Sağlık Bilimleri Üniversitesi (SBÜ) Gülhane Sağlık Bilimleri Fakültesi Beslenme ve Diyetetik Bölüm Başkanı Dr. Öğr. Üyesi Tuğba Küçükkasap Cömert, AA muhabirine, ramazanda sağlıklı ve dengeli beslenmeye ilişkin değerlendirmede bulundu.
Cömert, ramazan açlığında detoksifikasyon/arınma tanımı üzerinde durulduğunu, yağların içinde bulunan toksinlerin vücuttan uzaklaştığını anlatarak, "Aynı zamanda, birkaç günlük süreç sonrasında, kan endorfin (mutluluk hormonları) hormon düzeylerinin arttığı, genel olarak daha iyi bir fiziksel ve bilişsel performans ile görüldüğü de bilinmektedir. Elbette tüm bu olumlu etmenlerin sağlanmasındaki kritik pencere, dengeli besin ve sıvı alımının sağlanmasıdır." diye konuştu.
İftar-sahur arası 1,5-2 litre su tüketin
İftar ve sahur arasında mutlaka 1,5-2 litre su tüketilmesi gerektiğini belirten Cömert, şu bilgileri verdi:
"Kas yıkımını engellemek için, besinlerle yeterli enerji alımı sağlanmalı, kaynak olarak kompleks karbonhidratlar (tam buğday unu ekmek, bulgur, kurubaklagiller) tercih edilmelidir. Kompleks karbonhidratlar, uzun açlık süreci boyunca yavaş emilmeleri sayesinde, enerji kaynağı olarak kalacaklardır. Aynı zamanda yüksek posa içerikleri sayesinde kan şekeri dengesine destek sağlayacak, gelişebilecek kabızlık riskini de engelleyecektir. Ramazanda yaşanan açlık süreci, doğru bir beslenme planı benimsendiği takdirde sağlığı geliştirecek, aksi takdirde de olumsuz birçok sorunun yaşanmasına da neden olabilecektir. Karar verilmesi, üzerinde durulması gereken konu açlık değil, aç kalınmayan süreçte, iftar ve sahur öğünlerinde hangi besinlerin tercih edilmesi, hangi pişirme teknikleri ile hazırlanması gerektiğidir. Beslenme planları, yemek menüleri, günlük rutin örüntülerinden farklı olmamalı, mümkün olduğu kadar her besin grubundan (et, süt, ekmek, sebze ve meyve) tüketime özen gösterilerek, gereksinim duyulan vitamin/minerallerin sağlanmasına dikkat edilmelidir. Dengeli bir beslenme için besin çeşitliliğin sağlanması kaçınılmazdır. Rafine karbonhidrat olarak tanımlanan beyaz un, şeker türü besinlerden, yüksek yağ içeriğine sahip seçeneklerden (kızartarak yapılan tatlılar, çikolata soslar, bisküviler) uzak durulmalıdır."
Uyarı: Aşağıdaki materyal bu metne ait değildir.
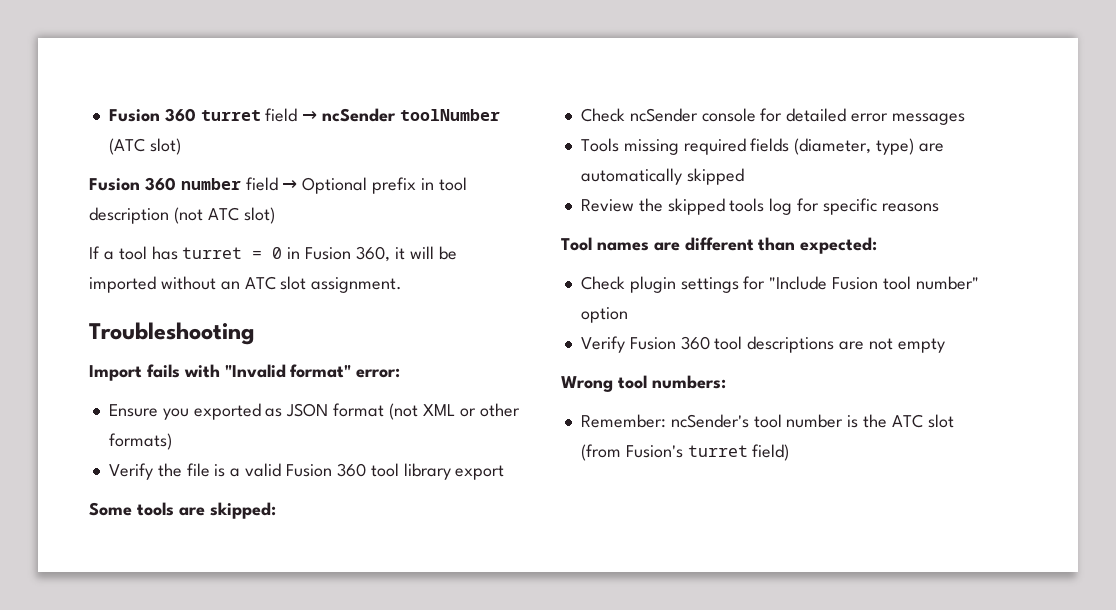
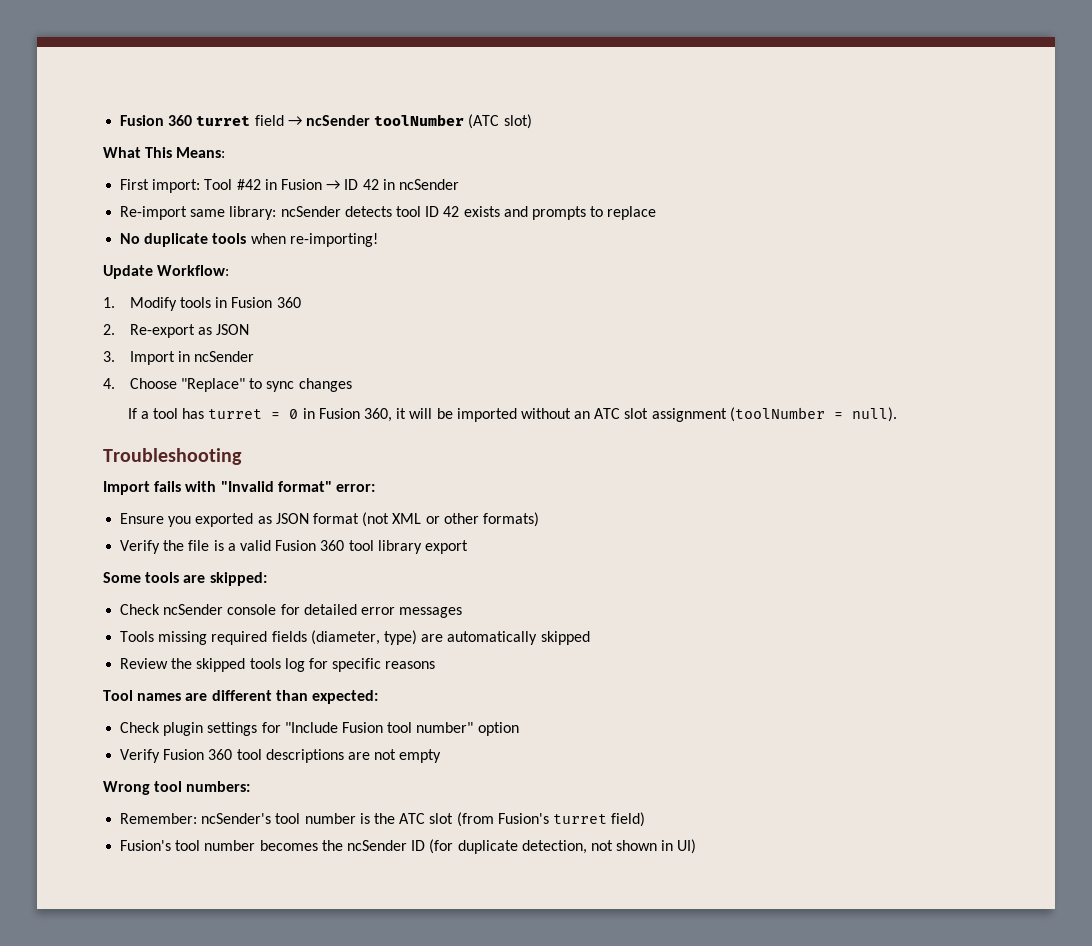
- Fusion 360 number field → Optional prefix in tool description (not ATC slot)
+ What This Means:
+ First import: Tool #42 in Fusion → ID 42 in ncSender
+ Re-import same library: ncSender detects tool ID 42 exists and prompts to replace
+ No duplicate tools when re-importing!
+ Update Workflow:
+ 1. Modify tools in Fusion 360
+ 2. Re-export as JSON
+ 3. Import in ncSender
+ 4. Choose "Replace" to sync changes
- If a tool has turret = 0 in Fusion 360, it will be imported without an ATC slot assignment.
+ If a tool has turret = 0 in Fusion 360, it will be imported without an ATC slot assignment (toolNumber = null).
+ Fusion's tool number becomes the ncSender ID (for duplicate detection, not shown in UI)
Günü dört öğün yapacak şekilde planlayın
Ramazanda öğün sayısının, iftar ve sahur yerine dört öğün olarak düşünülmesinin önerildiğini ifade eden Cömert, "Yapılan en büyük hatalardan biri çok hızlı ve çok yüksek miktarda besin tüketmektir. Beyinde hipotalamus içinde bulunan ventromediyal bölge, doyma merkezi olarak adlandırılmakta, ventromediyal bölgenin uyarılmasıyla tokluk hissi oluşmaktadır. Bu uyarılma 15-20 dakikada gerçekleşmekte, doyma emri yemekten 15-20 dakika sonra verilmektedir. Çok hızlı yemek bunu engelleyerek, fazla miktarda, yüksek enerji içeriğine sahip besin tüketimine zemin hazırlayabilmektedir. Yaşadığımız sürecin getirdiği sosyal yaşantının kısıtlanması sonucu azalan fiziksel aktivite düzeyi de göz önünde bulundurulduğunda bu asla istenmeyecek bir durumdur." şeklinde konuştu.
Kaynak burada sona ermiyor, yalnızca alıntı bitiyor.